For anyone thinking about college or making career course corrections in the middle of a pandemic, the nursing programs at either Pueblo Community College or Colorado State University-Pueblo just might make a lot of sense.
The nation’s nursing shortage is acute and growing larger by the day. With an aging population---Baby Boomers who’ll require more and more healthcare---along with an avalanche of nurses themselves calling it a career, hospitals, clinics, doctors’ offices, and any place nurses are needed, are screaming STAT! for new healthcare blood. It may not add up to a healthcare crisis, but it’s a very sobering reality. COVID-19 has only underscored the shortage.
The problem is not expected to disappear anytime soon. With a nursing shortage of up to half a million, the problem could linger well past 2025. Employers are being more imaginative than ever in attracting candidates. A recent industry newsletter wrote that some employers are now including incentives that range from healthy bonuses to assistance with school loan paybacks; one employer even dangled home down payments.
Pueblo’s two colleges are doing their job of filling the pipeline. But the demand is still too great to accommodate everyone. “We don’t have a lack of applicants,” said Paula Kirchner, Dean of the PCC nursing program. Of the most recent 200 applicants, only 60 gained admittance. To accommodate candidates living away from Pueblo, PCC also offers satellite program in nearby Cañon City and Mancos, in southwestern Colorado.
Not only are candidates motivated to help others, said Kirchner, but knowing there will be a job after graduation along with a good salary, are pretty good incentives. “A new graduate in Pueblo can make between $65,000-$70,000,” said the program Dean.

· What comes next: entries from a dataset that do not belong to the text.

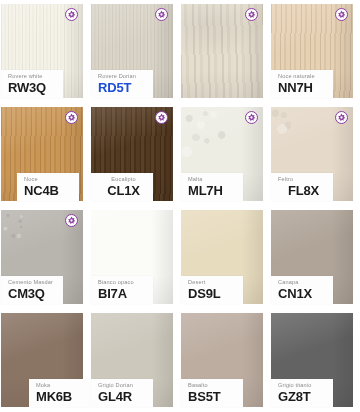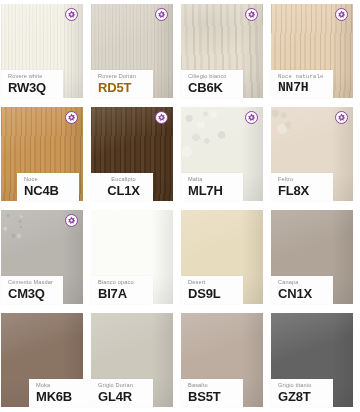--- a/index.html
+++ b/index.html
@@ -176,45 +176,41 @@
     <div class="swatch-cell">
       <div class="swatch-face tex-wood-fine" style="background-color: rgb(217, 211, 198);"></div>
       <div class="swatch-badge" style="border-color: rgb(140, 63, 160); background: rgb(255, 255, 255);">
         <svg width="9" height="9" viewBox="0 0 24 24" aria-hidden="true">
           <path d="M12 1.6 L14.6 6.3 L19.9 5.2 L18.1 10.2 L22.4 13.3 L17.4 15.2 L17.9 20.5 L13.2 18.1 L9.6 21.9 L8.2 16.8 L2.9 16.6 L6.1 12.4 L3.2 8.0 L8.4 8.2 Z" fill="#8c3fa0"></path>
           <circle cx="12" cy="12" r="3.1" fill="#ffffff"></circle>
         </svg>
       </div>
       <div class="swatch-label" style="background: rgb(253, 253, 253);">
         <div class="swatch-name" style="color: rgb(141, 141, 141);">Rovere Dorian</div>
-        <div class="swatch-code" style="color: #a16207;">RD5T</div>
+        <div class="swatch-code" style="color: #1d4ed8;">RD5T</div>
       </div>
     </div>
     <div class="swatch-cell">
       <div class="swatch-face tex-wood-grain" style="background-color: rgb(228, 220, 204);"></div>
       <div class="swatch-badge" style="border-color: rgb(140, 63, 160); background: rgb(255, 255, 255);">
         <svg width="9" height="9" viewBox="0 0 24 24" aria-hidden="true">
           <path d="M12 1.6 L14.6 6.3 L19.9 5.2 L18.1 10.2 L22.4 13.3 L17.4 15.2 L17.9 20.5 L13.2 18.1 L9.6 21.9 L8.2 16.8 L2.9 16.6 L6.1 12.4 L3.2 8.0 L8.4 8.2 Z" fill="#8c3fa0"></path>
           <circle cx="12" cy="12" r="3.1" fill="#ffffff"></circle>
         </svg>
       </div>
-      <div class="swatch-label" style="background: rgb(253, 253, 253);">
-        <div class="swatch-name" style="color: rgb(141, 141, 141);">Ciliegio bianco</div>
-        <div class="swatch-code" style="color: rgb(27, 27, 27);">CB6K</div>
-      </div>
     </div>
     <div class="swatch-cell">
       <div class="swatch-face tex-wood-coarse" style="background-color: rgb(230, 207, 176);"></div>
       <div class="swatch-badge" style="border-color: rgb(140, 63, 160); background: rgb(255, 255, 255);">
         <svg width="9" height="9" viewBox="0 0 24 24" aria-hidden="true">
           <path d="M12 1.6 L14.6 6.3 L19.9 5.2 L18.1 10.2 L22.4 13.3 L17.4 15.2 L17.9 20.5 L13.2 18.1 L9.6 21.9 L8.2 16.8 L2.9 16.6 L6.1 12.4 L3.2 8.0 L8.4 8.2 Z" fill="#8c3fa0"></path>
           <circle cx="12" cy="12" r="3.1" fill="#ffffff"></circle>
         </svg>
       </div>
-      <div class="swatch-label" style="background: rgb(253, 253, 253); font-family: Liberation Mono, monospace;">
+      <div class="swatch-label" style="background: rgb(253, 253, 253);">
         <div class="swatch-name" style="color: rgb(141, 141, 141);">Noce naturale</div>
         <div class="swatch-code" style="color: rgb(27, 27, 27);">NN7H</div>
       </div>
     </div>
     <div class="swatch-cell">
       <div class="swatch-face tex-wood-coarse" style="background-color: rgb(200, 146, 79);"></div>
       <div class="swatch-badge" style="border-color: rgb(140, 63, 160); background: rgb(255, 255, 255);">
         <svg width="9" height="9" viewBox="0 0 24 24" aria-hidden="true">
           <path d="M12 1.6 L14.6 6.3 L19.9 5.2 L18.1 10.2 L22.4 13.3 L17.4 15.2 L17.9 20.5 L13.2 18.1 L9.6 21.9 L8.2 16.8 L2.9 16.6 L6.1 12.4 L3.2 8.0 L8.4 8.2 Z" fill="#8c3fa0"></path>
           <circle cx="12" cy="12" r="3.1" fill="#ffffff"></circle>
@@ -254,21 +250,21 @@
     <div class="swatch-cell">
       <div class="swatch-face tex-felt" style="background-color: rgb(229, 217, 201);"></div>
       <div class="swatch-badge" style="border-color: rgb(140, 63, 160); background: rgb(255, 255, 255);">
         <svg width="9" height="9" viewBox="0 0 24 24" aria-hidden="true">
           <path d="M12 1.6 L14.6 6.3 L19.9 5.2 L18.1 10.2 L22.4 13.3 L17.4 15.2 L17.9 20.5 L13.2 18.1 L9.6 21.9 L8.2 16.8 L2.9 16.6 L6.1 12.4 L3.2 8.0 L8.4 8.2 Z" fill="#8c3fa0"></path>
           <circle cx="12" cy="12" r="3.1" fill="#ffffff"></circle>
         </svg>
       </div>
       <div class="swatch-label" style="background: rgb(253, 253, 253);">
         <div class="swatch-name" style="color: rgb(141, 141, 141);">Feltro</div>
-        <div class="swatch-code" style="color: rgb(27, 27, 27);">FL8X</div>
+        <div class="swatch-code" style="color: rgb(27, 27, 27); text-align: center;">FL8X</div>
       </div>
     </div>
     <div class="swatch-cell">
       <div class="swatch-face tex-concrete" style="background-color: rgb(184, 180, 174);"></div>
       <div class="swatch-badge" style="border-color: rgb(140, 63, 160); background: rgb(255, 255, 255);">
         <svg width="9" height="9" viewBox="0 0 24 24" aria-hidden="true">
           <path d="M12 1.6 L14.6 6.3 L19.9 5.2 L18.1 10.2 L22.4 13.3 L17.4 15.2 L17.9 20.5 L13.2 18.1 L9.6 21.9 L8.2 16.8 L2.9 16.6 L6.1 12.4 L3.2 8.0 L8.4 8.2 Z" fill="#8c3fa0"></path>
           <circle cx="12" cy="12" r="3.1" fill="#ffffff"></circle>
         </svg>
       </div>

PCC’s nursing program also pays dividends in many rural Colorado communities. “Our program keeps a lot of people in their communities,” said Kirchner. A lot of graduates return home to work there. “If we didn’t offer our services in the southern part of the state,” she said, “they would be without health care,” or, at the very least, easy to access health care. PCC also works with the Southern Ute nation in southwestern Colorado.

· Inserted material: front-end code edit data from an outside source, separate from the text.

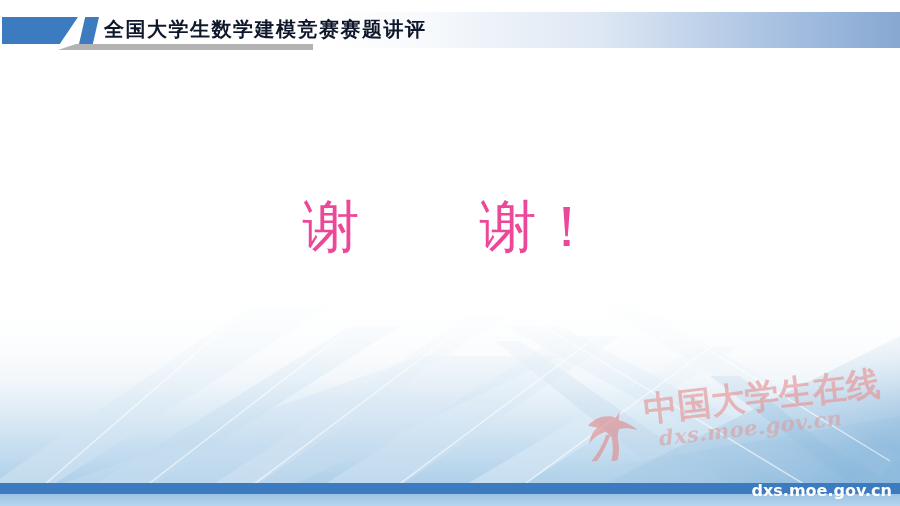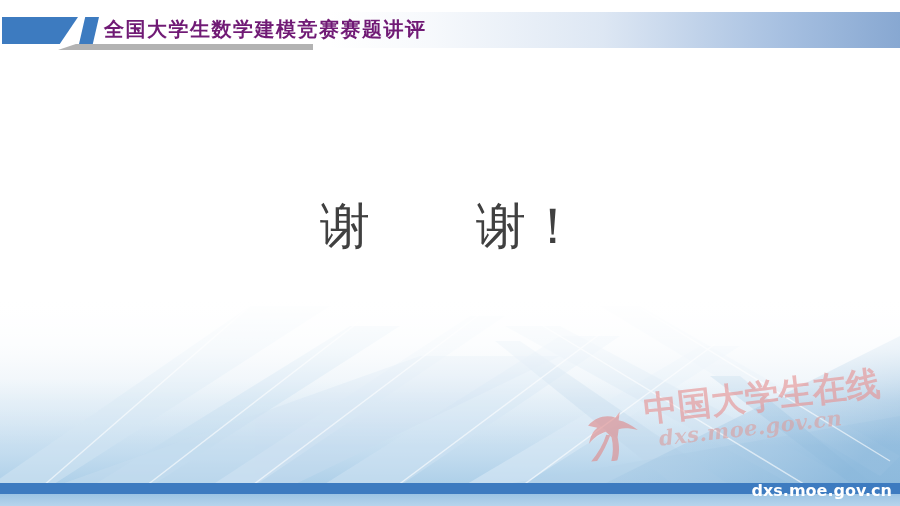--- a/index.html
+++ b/index.html
@@ -73,44 +73,44 @@
     clip-path: polygon(7% 0, 100% 0, 100% 100%, 0 100%);
   }
   .hdr-title {
     position: absolute;
     left: 104px;
     top: 16px;
     font-family: "Liberation Serif", "DejaVu Serif", serif;
     font-weight: bold;
     font-size: 20px;
     letter-spacing: 1.5px;
-    color: #701a75;
+    color: #0f172a;
     white-space: nowrap;
     line-height: 26px;
   }
 
   
   .body-area {
     position: absolute;
     left: 0;
     top: 58px;
     width: 900px;
     height: 448px;
     background: #ffffff;
   }
   .thanks {
     position: absolute;
     left: 0;
     top: 128px;
     width: 900px;
     text-align: center;
     font-family: "DejaVu Sans", "Liberation Sans", sans-serif;
-    font-size: 50px;
+    font-size: 57px;
     font-weight: normal;
-    color: #404040;
+    color: #ec4899;
     letter-spacing: 2px;
     line-height: 80px;
     white-space: pre;
   }
 
   
   .deco {
     position: absolute;
     left: 0;
     bottom: 0;

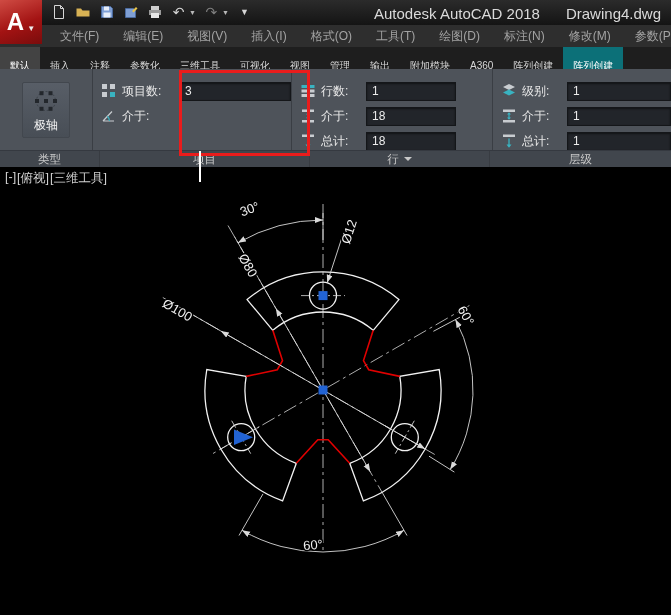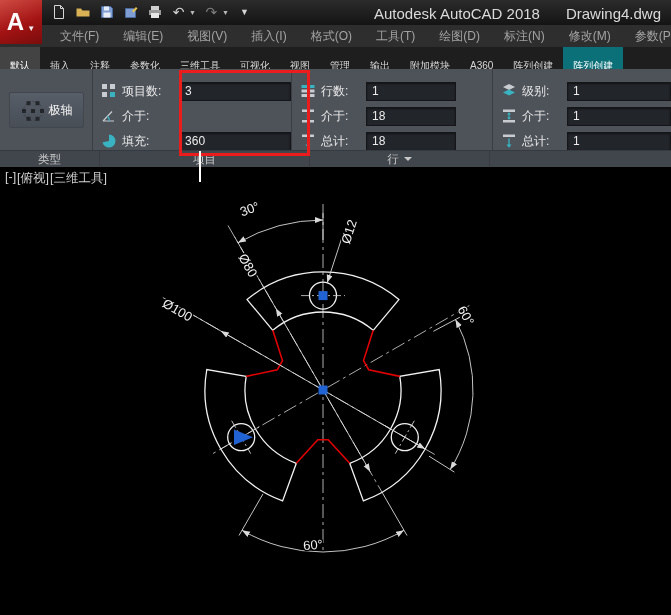--- a/index.html
+++ b/index.html
@@ -31,21 +31,21 @@
   #tabrow{position:absolute;left:0;top:47px;width:671px;height:22px;background:#1e1e1e;
           display:flex;overflow:hidden}
   .tab{padding:8px 10px;font-size:10px;color:#d8d8d8;line-height:22px;white-space:nowrap}
   .tab.first{background:#434343;color:#fff}
   .tab.ctx{background:#0c7078;color:#fff}
 
   
   #ribbon{position:absolute;left:0;top:69px;width:671px;height:81px;background:#4e535a;display:flex}
   .panel{box-sizing:border-box;border-right:1px solid #3a3e44;padding-top:12px}
   #panel-type{width:100px;display:flex;align-items:center;justify-content:center;padding-top:0}
-  .bigbtn{display:flex;flex-direction:row;align-items:center;gap:3px;padding:5px 10px 3px;
+  .bigbtn{display:flex;flex-direction:column;align-items:center;gap:3px;padding:5px 10px 3px;
           border:1px solid #42474e;border-radius:2px;background:linear-gradient(#585e67,#484e56)}
   .bigbtn span{font-size:12px;color:#f0f0f0}
   #panel-items{width:210px}
   #panel-rows{width:216px}
   #panel-levels{width:181px;border-right:none}
   .prow{display:flex;align-items:center;height:20px;margin:0 0 5px 8px;gap:5px}
   .picon{width:16px;height:16px;flex:none;display:flex}
   .plabel{font-size:12px;color:#e8e8e8;white-space:nowrap}
   #panel-items .plabel{width:52px}
   #panel-rows .plabel{width:40px}
@@ -200,29 +200,20 @@
     </div>
     <div class="prow">
       <span class="picon">
           <svg width="16" height="16" viewBox="0 0 16 16">
             <path d="M2 13h11M2 13L11 3.5" stroke="#c8ccd0" stroke-width="1.2" fill="none"></path>
             <path d="M8.5 13a6.5 6.5 0 0 0-2.1-4.8" stroke="#39b3c1" stroke-width="1.3" fill="none"></path>
           </svg>
         </span>
       <span class="plabel">介于:</span>
     </div>
-    <div class="prow">
-      <span class="picon">
-          <svg width="16" height="16" viewBox="0 0 16 16">
-            <path d="M8 8V1.5A6.5 6.5 0 1 1 1.6 9.2Z" fill="#39b3c1"></path>
-          </svg>
-        </span>
-      <span class="plabel">填充:</span>
-      <input class="pfield" value="360" style="">
-    </div>
   </div>
 
   <div class="panel" id="panel-rows">
     <div class="prow">
       <span class="picon">
           <svg width="16" height="16" viewBox="0 0 16 16">
             <rect x="1.5" y="2" width="13" height="3" fill="#39b3c1"></rect>
             <rect x="1.5" y="6.5" width="13" height="3" fill="#c8ccd0"></rect>
             <rect x="1.5" y="11" width="13" height="3" fill="#c8ccd0"></rect>
           </svg>
@@ -295,20 +286,23 @@
 <div id="panellabels">
   <div class="plcell" style="width:100px">
       <span>类型</span>
     </div>
   <div class="plcell" style="width:210px">
       <span>项目</span>
     </div>
   <div class="plcell" style="width:180px">
       <span>行</span>
       <span class="tri"></span>
+    </div>
+  <div class="plcell" style="width:181px;border-right:none">
+      <span>层级</span>
     </div>
 </div>
 
 <div id="redbox"></div>
 <div id="callout"></div>
 
 <div id="vplabel">
   <span>[-]</span>
   <span>[俯视]</span>
   <span>[三维工具]</span>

Across town at CSU-Pueblo, nursing candidates can focus on any one of three nurse practitioner programs, said Dr. Joe Franta, Dean of the College of Health Education and Nursing. A nurse practitioner, said Franta, is someone who can do everything from writing prescriptions to providing primary care in a hospital.
The CSU-Pueblo program has grown tremendously since Franta arrived on campus in 2007. “When I first started, we probably had fourteen students in a cohort,” he said. “We now have 45.” The program is ranked in the top five nursing programs in the state and its Graduate Nursing Program was named “Best Value Nursing Program” for 2019-2020 by GraduateNursingEDU.org.

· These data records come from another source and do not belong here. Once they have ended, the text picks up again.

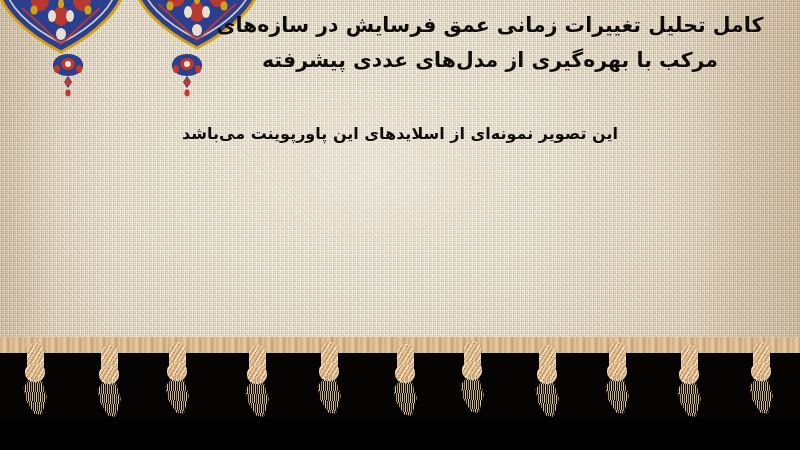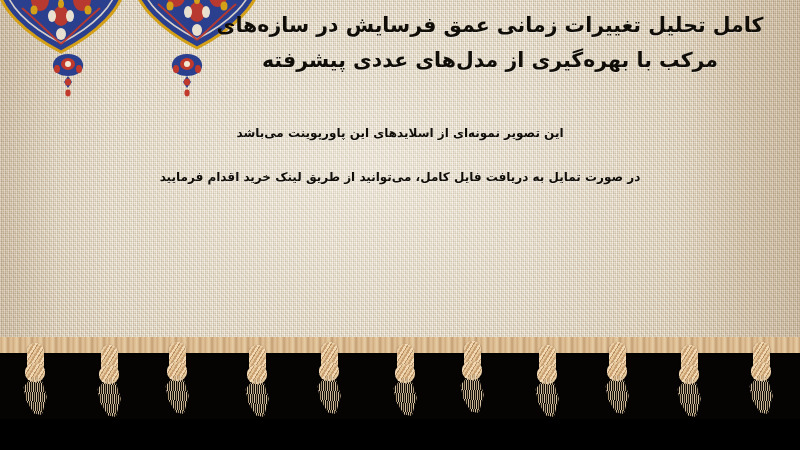--- a/index.html
+++ b/index.html
@@ -106,21 +106,21 @@
   }
   .title{
     position:absolute;left:0;right:0;top:8px;
     font-weight:bold;font-size:20.5px;line-height:35px;
     letter-spacing:0;
     text-shadow:0 1px 0 rgba(255,255,255,.30);
     padding:0 30px 0 210px;
   }
   .body{
     position:absolute;left:0;right:0;top:112px;
-    font-weight:bold;font-size:12px;line-height:43px;
+    font-weight:bold;font-size:16px;line-height:43px;
     padding:0 16px;
     text-shadow:0 1px 0 rgba(255,255,255,.28);
   }
   .body .ln{display:block;white-space:nowrap;}
   .body .ln.l1{margin-bottom:1px;}
 </style>
 </head>
 <body>
 
 <div class="slide">
@@ -234,21 +234,20 @@
     <ellipse cx="20" cy="41" rx="2.6" ry="3.4" fill="#c0392b"></ellipse>
   </svg>
 
   <div class="text-layer">
     <div class="title">
       <span class="ln">کامل تحلیل تغییرات زمانی عمق فرسایش در سازه‌های</span>
       <span class="ln">مرکب با بهره‌گیری از مدل‌های عددی پیشرفته</span>
     </div>
     <div class="body">
       <span class="ln l1">این تصویر نمونه‌ای از اسلایدهای این پاورپوینت می‌باشد</span>
-      <span class="ln">در صورت تمایل به دریافت فایل کامل، می‌توانید از طریق لینک خرید اقدام فرمایید</span>
     </div>
   </div>
 
   <div class="black-band"></div>
   <div class="fringe-row">
     <div class="fringe-edge"></div>
     <div class="tassel" style="left:18px;">
       <div class="knot"></div>
         <div class="knot b"></div>
         <div class="brush"></div>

The face of nursing is also quietly changing. For years, it had been an almost exclusively female vocation. In the PCC program, said Kirchner, it’s still overwhelmingly female but growing in male applicants and students. Kirchner estimates the most recent class is “85 percent female.”
A number of students are coming straight from the military where they served as medics. But military and civilians standards are not the same. A state board determines where a former military medic can be placed in the program, said Kirchner. Former military applicants must meet certain requirements. If successful, they may “enter at the second level”.
Coming in the Fall of 2021, said Kirchner, is a new 450,000 square foot facility for the program. PCC students will move into the vacated St. Mary Corwin hospital building, made available when the hospital downsized. When it was determined that it would be too expensive to demolish the building it was offered to the college. The facility is under renovation and will reopen next Fall as part of PCC. “We jumped at the opportunity,” said Kirchner. “It’s exciting to see the community and college investing in the infrastructure of Pueblo, all the while, retaining historical designation.”